By no means am I qualified to discuss quantum physics. I didn’t pay much attention in science class throughout the years. However, I have always loved space. Not because of the science of it all, or the absurd facts that people have discovered about it. Did you know that an astronaut’s footprint on the moon can last up to one million years? How would scientists even know that? They haven’t been around for a million years to prove it. Also, the first person didn’t step onto the surface of the moon until 1969. That man was Neil Amrstrong by the way, if you didn’t pay attention in elementary school history class. Regardless, we have another 999,947 years before we can verify if that is true.
Somewhere, 13.8 billion years ago, there was nothing except a singular, unbelievably hot and dense point that existed in a place that can be best described as nowhere. That point eventually exploded, expanded, and cooled into what is now our universe. Matter, electrons, protons, stars, galaxies, the solar system, and everything else followed. Then 4.5 billion years ago, gravity pulled together swirling gas and dust and created the Earth. If you were curious, the average person could have existed through 62,500,000 lifetimes since the Earth’s formation.
Putting all of these numbers in perspective is overwhelming. Through every lifetime, every person that has ever existed, every star or planet that has formed, it all happened because of a minuscule ball of matter. And whether you believe it, or not, that ball of matter has led you to be exactly where you are, in this moment.

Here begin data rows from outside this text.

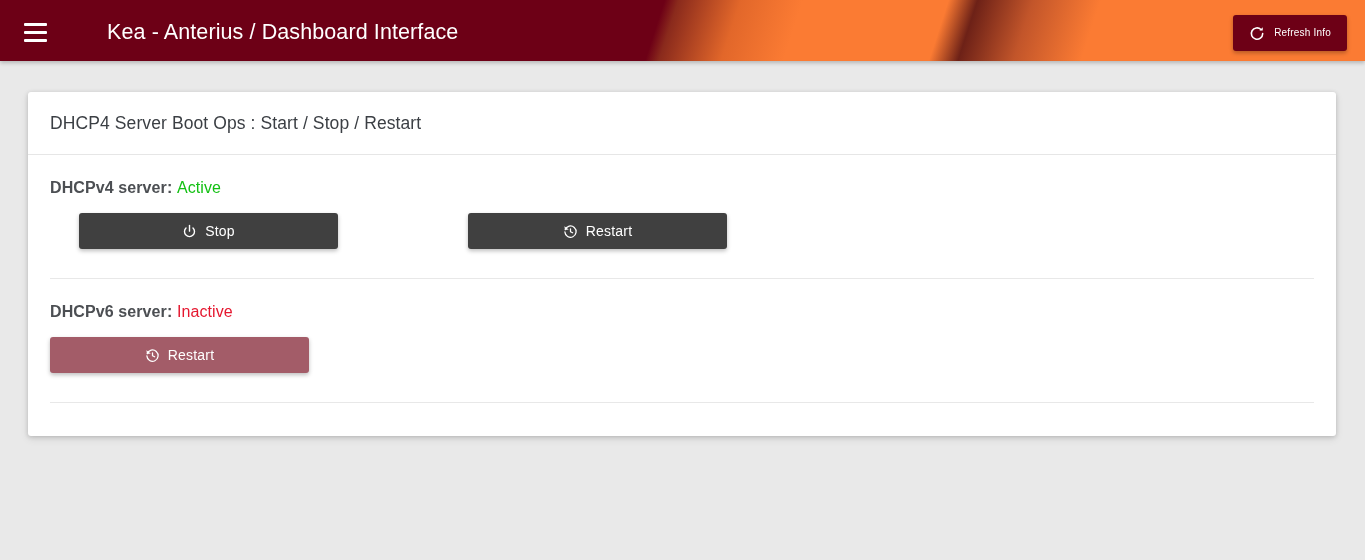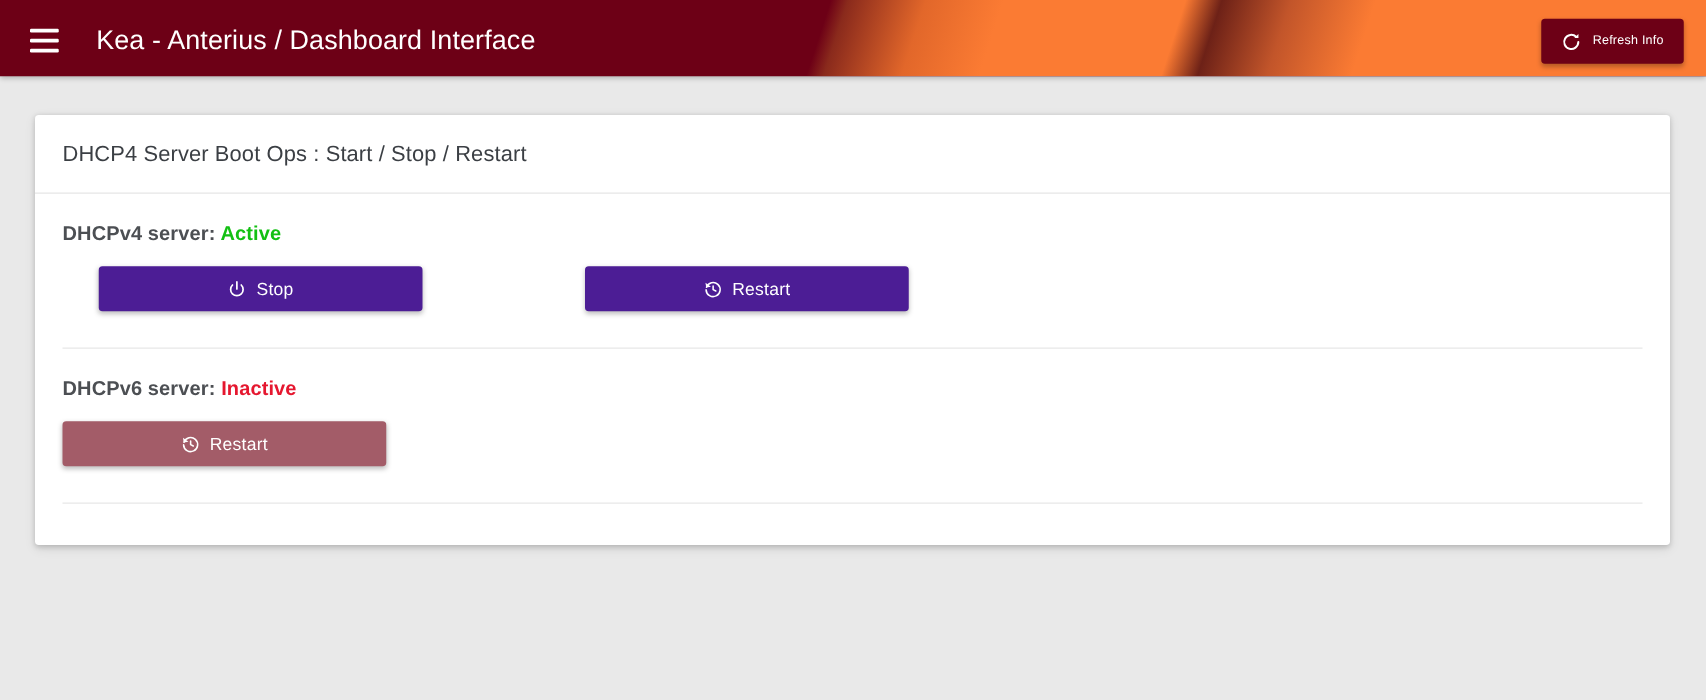--- a/index.html
+++ b/index.html
@@ -47,6 +47,7 @@
     align-items: center;
     padding: 4px 18px 0 18px;
     z-index: 2;
+    gap: 30px;
   }
   .hamburger {
     width: 34px; height: 34px;

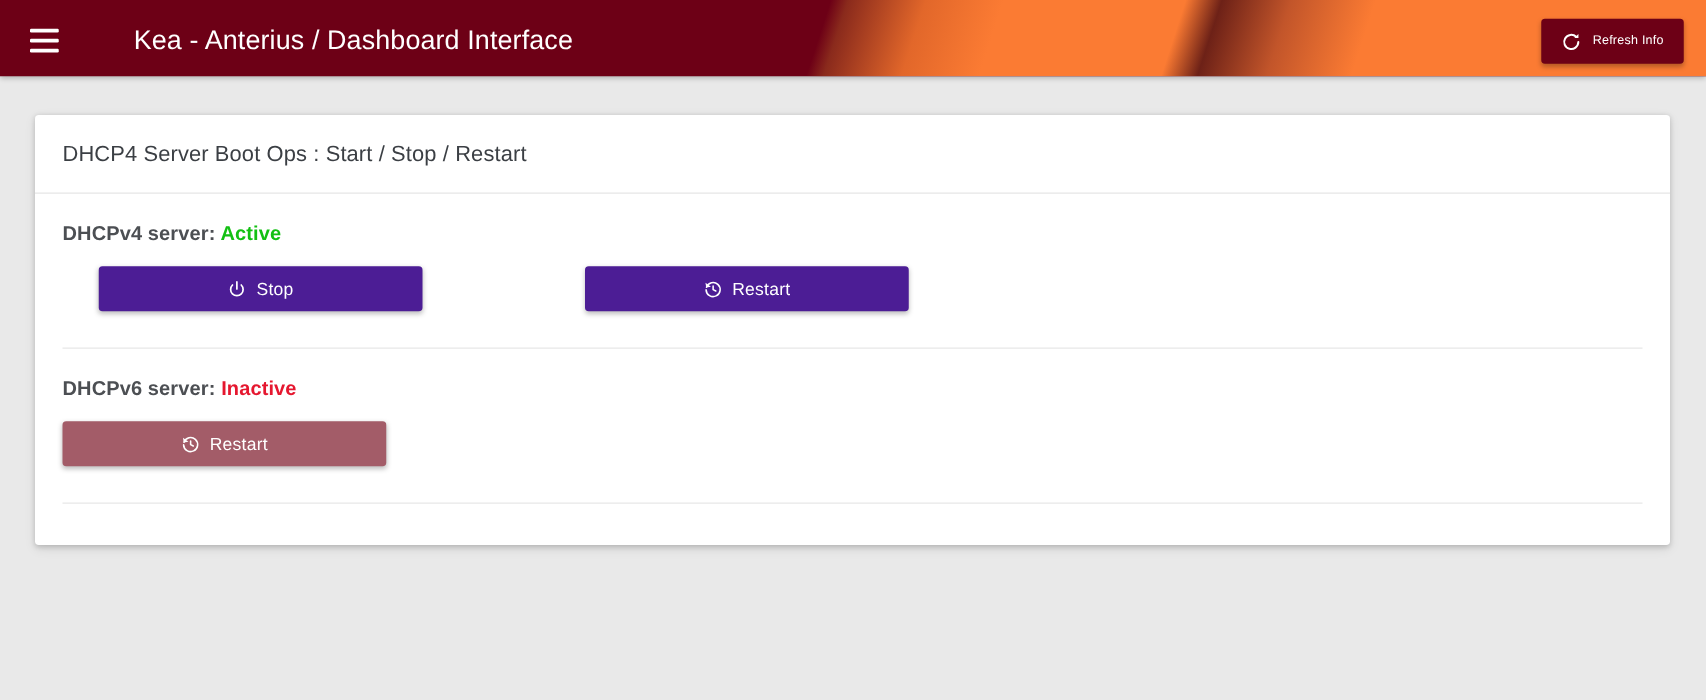--- a/index.html
+++ b/index.html
@@ -133,7 +133,7 @@
     letter-spacing: .1px;
     padding-left: 0px;
   }
-  .status-value { font-weight: bold; }
+  .status-value { font-weight: normal; }
   .status-active   { color: #13c013; }
   .status-inactive { color: #e5172f; }
 

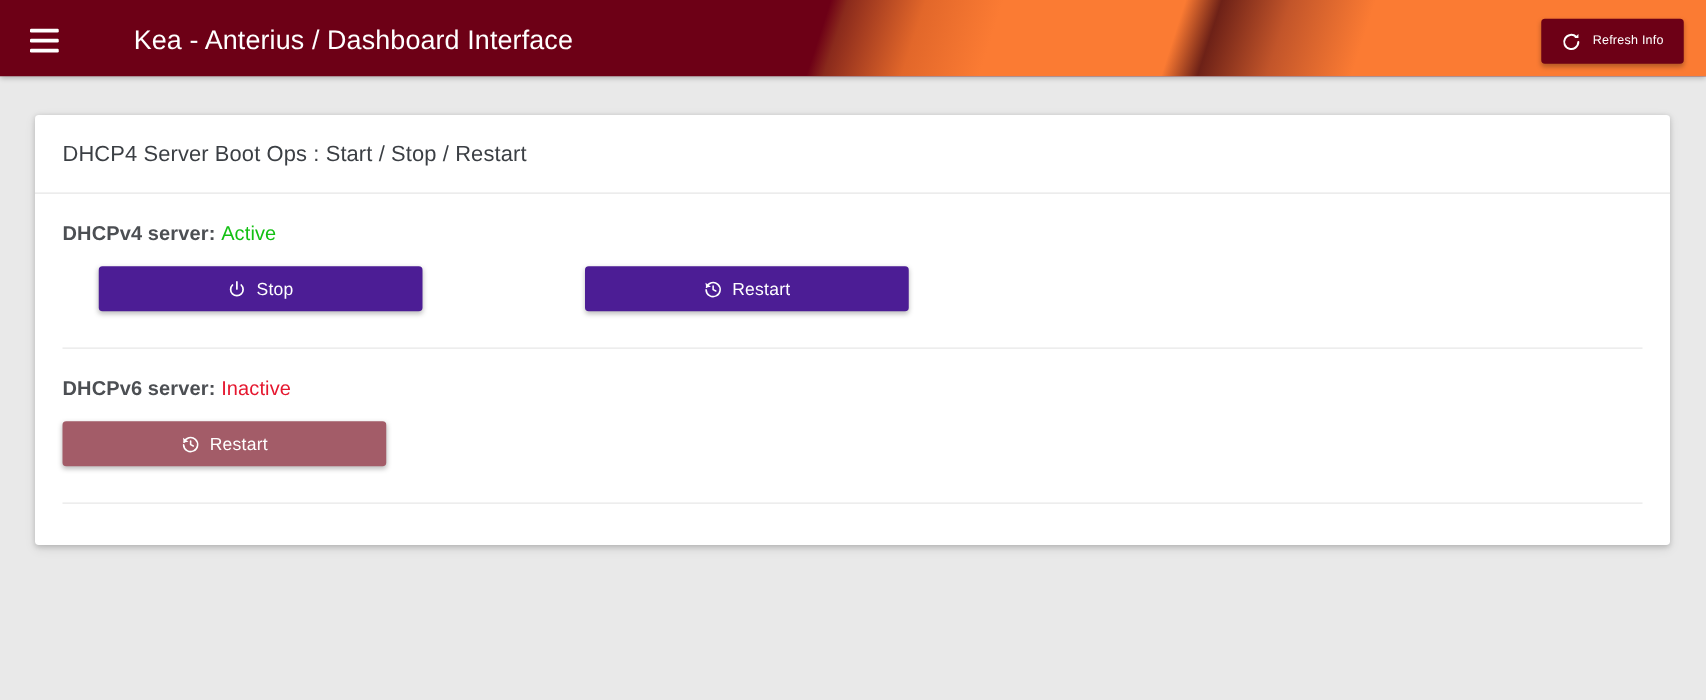--- a/index.html
+++ b/index.html
@@ -150,7 +150,7 @@
     height: 36px;
     border: none;
     border-radius: 3px;
-    background: #4c1d95;
+    background: #404040;
     color: #ffffff;
     font-family: "Liberation Sans", sans-serif;
     font-size: 14px;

So, with the billions of years that came before us, and the billions that will follow after we go, all of us will eventually be reduced to a speck in the timeline of the universe’s existence. Due to this fact, it is easy to believe that nothing we do in this lifetime will matter. I can’t debate that, because there is truth to it. I also argue that what we do is everything. And everything that ever happens for the rest of forever, is because of me and you.

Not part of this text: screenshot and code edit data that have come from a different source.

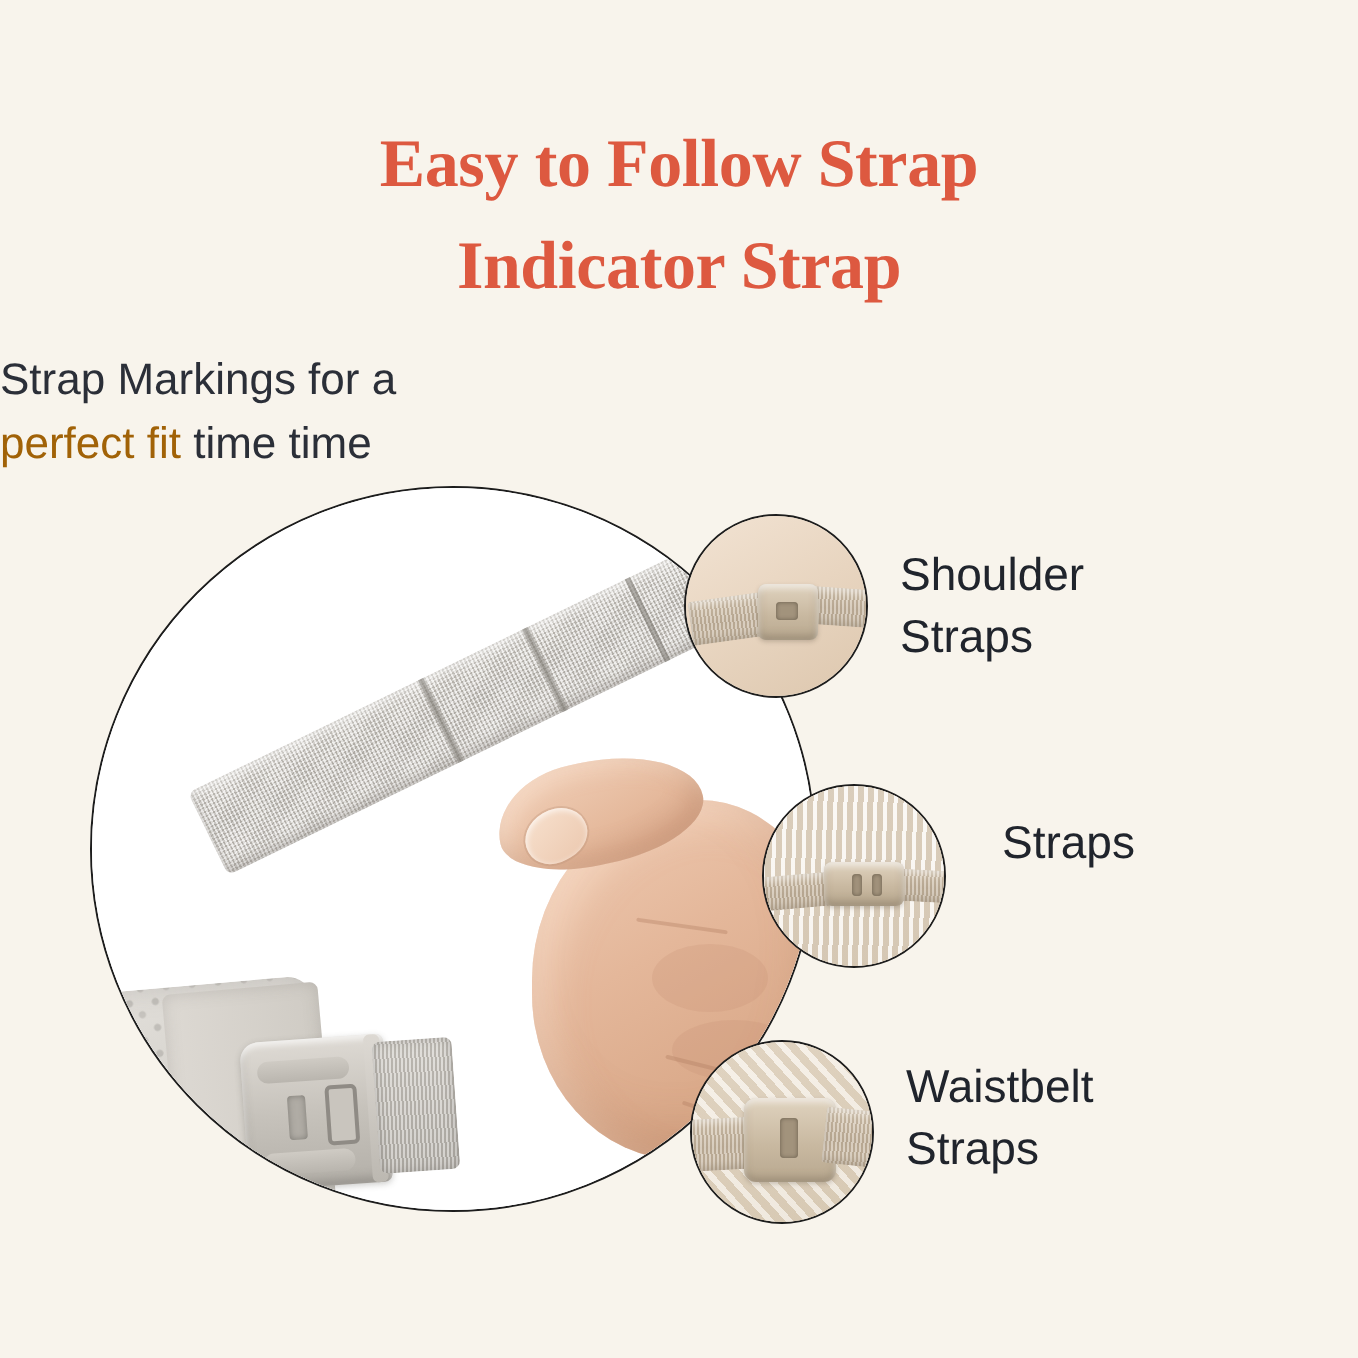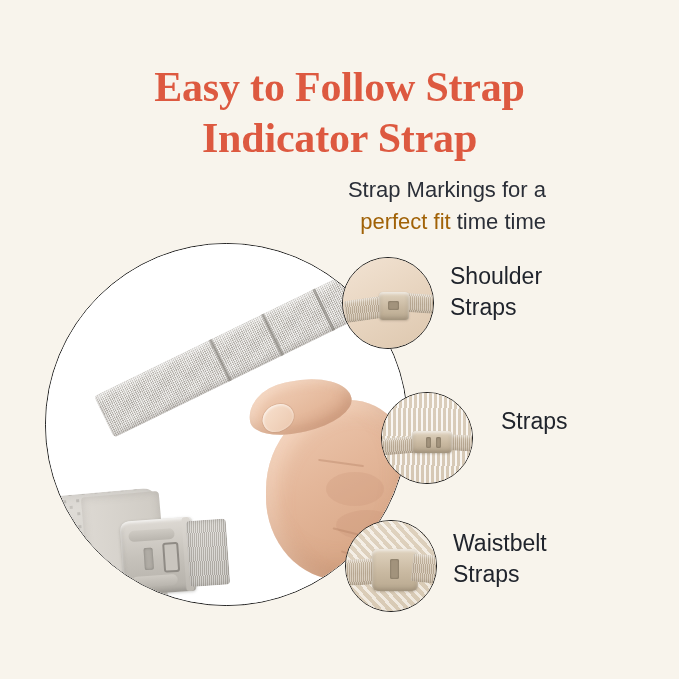--- a/index.html
+++ b/index.html
@@ -28,7 +28,7 @@
     width: 679px;
     text-align: center;
     font-family: "Liberation Serif", serif;
-    font-size: 42px;
+    font-size: 34px;
     line-height: 51px;
     letter-spacing: -0.2px;
     color: #dd5940;

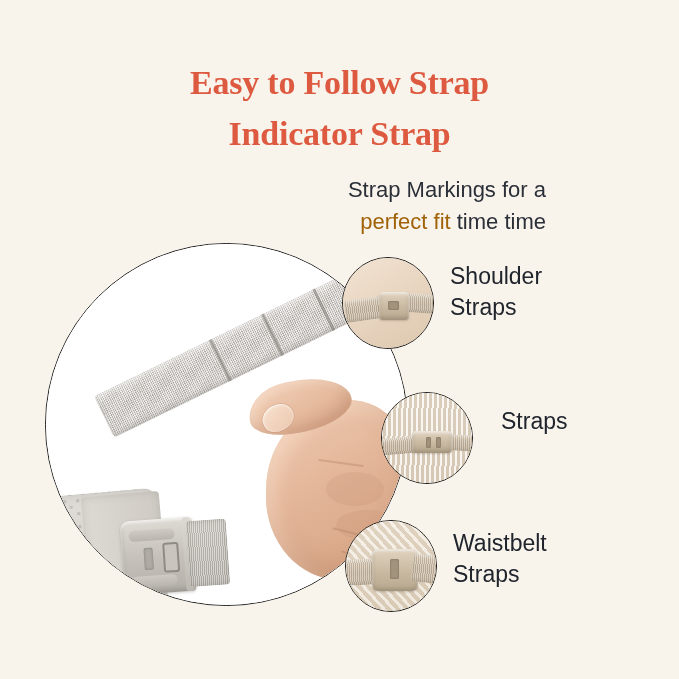--- a/index.html
+++ b/index.html
@@ -40,7 +40,7 @@
     left: 0;
     top: 152px;
     width: 546px;
-    text-align: right;
+    text-align: left;
     font-family: "Liberation Sans", sans-serif;
     font-size: 22px;
     line-height: 32px;

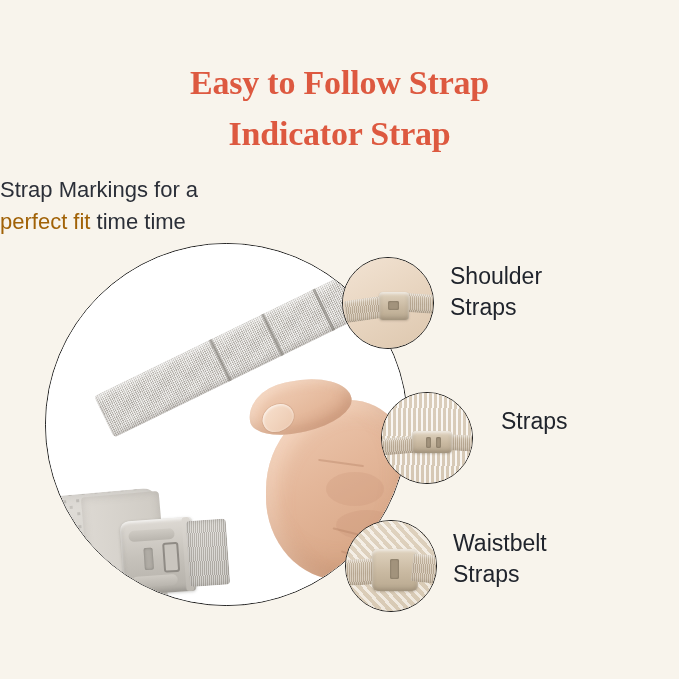--- a/index.html
+++ b/index.html
@@ -336,7 +336,7 @@
     white-space: nowrap;
   }
   .co-label .lb-line { display: block; }
-  .co-label.shoulder { left: 450px; top: 261px; }
+  .co-label.shoulder { left: 450px; top: 272px; }
   .co-label.back     { left: 501px; top: 406px; }
   .co-label.waist    { left: 453px; top: 528px; }
 </style>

A poem by Chinese Writer Lu Yu explains this idea much better than I can.

The clouds above us join and separate,
The breeze in the courtyard leaves and returns,
Life is like that, so why not relax?
Who can stop us from celebrating?

For every answer there is always another question. For every “important” life lesson learned, one is forgotten. For every sunrise, there is always a sunset, and so on. The years will pass by, things will change, and people will come and go. Our lives are ever changing. However some things will always stay the same. Those things are what make us, us. I would like to share some of the things that make up my existence, with you.
I feel most alive when I go on a long bike ride on a summer night, allowing the breeze to cool my skin and flow through my hair. I feel most alive when I feel the weight of a barbell in my hands or on my back. I feel most alive when I laugh with the ones I love. I feel most alive when I strum my guitar, when I allow my fingers to dictate the tune. I feel most alive when I hear the roar of a crowd as a football is snapped. I feel most alive when I watch my younger brother, Quinn, give his heart and soul into any play or musical he is in. I feel most alive when I watch my younger brother, Griffin, grow and grow, in height and into someone I know will do amazing things. I feel most alive when I hug my mom and my dad, the people that, all of the science stuff aside, are what I am made of. I feel most alive when I look at the night sky and see the moon and the constellations, waiting there for me. The thing that I love about space, is that no matter how much time goes by, every night it will be there for me to admire again and again.
To try and understand how and why we got here or what the purpose of everything is, is an impossible task to give yourself. Though while we are here, alive and together, there is so much about the world to love.
Thank you to the Norse Star for providing me with an outlet to do something I love. I wish to keep writing in my future, in some regard.
To those I have met, laughed with, conversed with, even if we didn’t have the greatest of interactions, I wish you the best. Be good to one another.
With that, I leave you with a quote from the late Kurt Vonnegut Jr.
“Be soft. Do not let the world make you hard. Do not let pain make you hate. Do not let the bitterness steal your sweetness. Take pride that even though the rest of the world may disagree, you still believe it to be a beautiful place.”